Your goal
Where an image appears, leave it out; otherwise repeat the data exactly.

Edit tracking data:
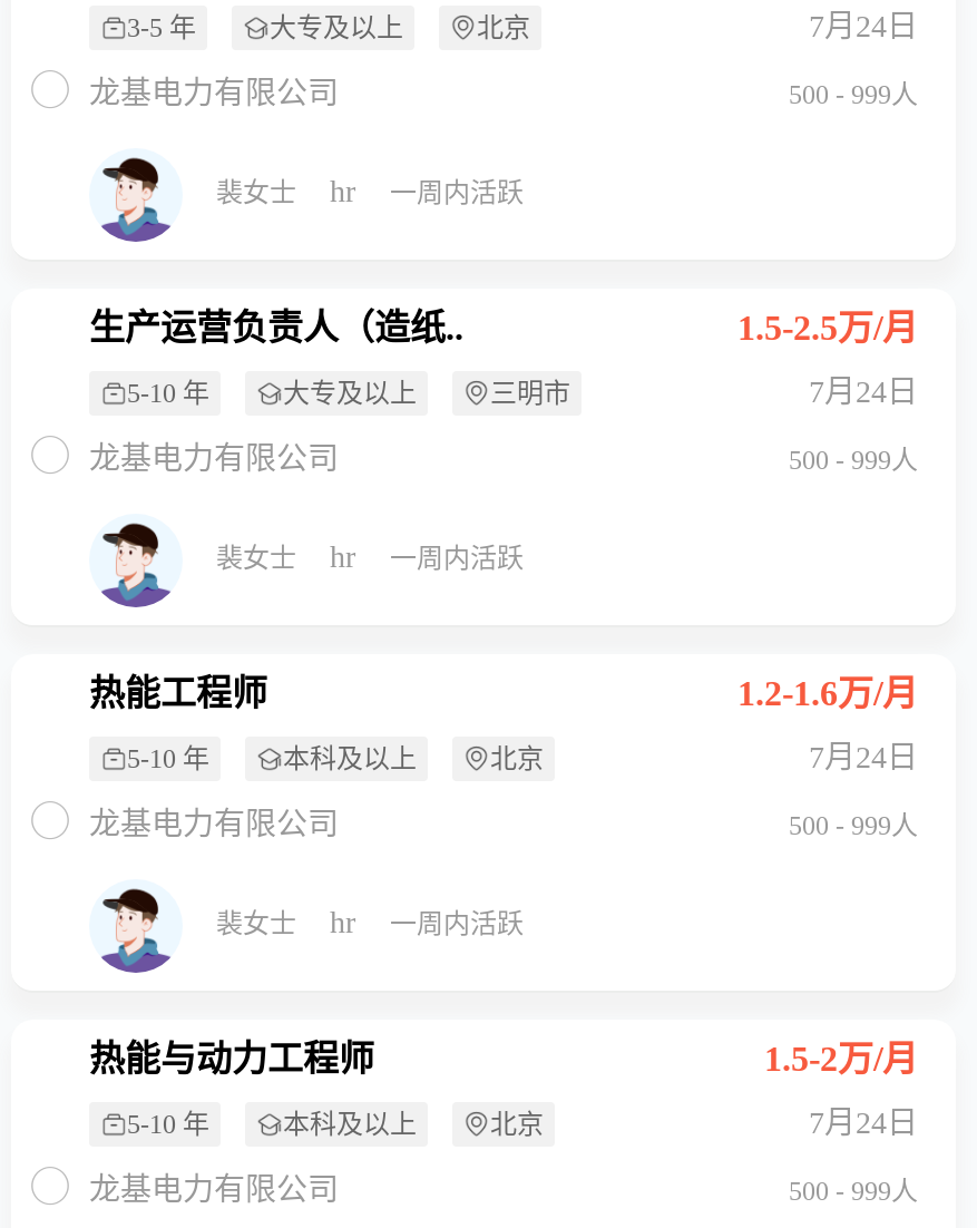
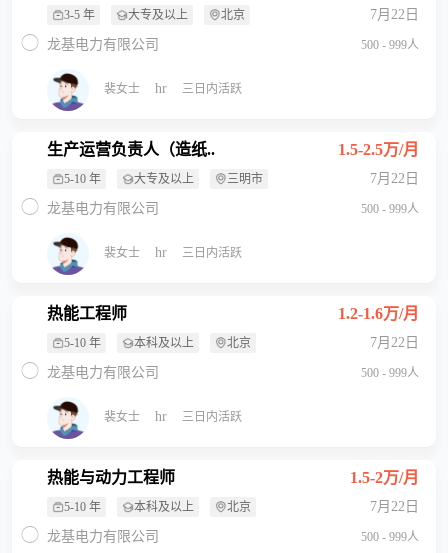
[809,10,918,43] 7月24日 -> [370,7,419,22] 7月22日
[390,177,524,208] 一周内活跃 -> [182,82,242,96] 三日内活跃
[809,376,918,409] 7月24日 -> [370,171,419,186] 7月22日
[390,542,524,573] 一周内活跃 -> [182,246,242,260] 三日内活跃
[809,741,918,774] 7月24日 -> [370,335,419,350] 7月22日
[390,908,524,939] 一周内活跃 -> [182,410,242,424] 三日内活跃
[809,1107,918,1140] 7月24日 -> [370,499,419,514] 7月22日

Completed task
[809,10,918,43] 7月24日 -> [370,7,419,22] 7月22日
[390,177,524,208] 一周内活跃 -> [182,82,242,96] 三日内活跃
[809,376,918,409] 7月24日 -> [370,171,419,186] 7月22日
[390,542,524,573] 一周内活跃 -> [182,246,242,260] 三日内活跃
[809,741,918,774] 7月24日 -> [370,335,419,350] 7月22日
[390,908,524,939] 一周内活跃 -> [182,410,242,424] 三日内活跃
[809,1107,918,1140] 7月24日 -> [370,499,419,514] 7月22日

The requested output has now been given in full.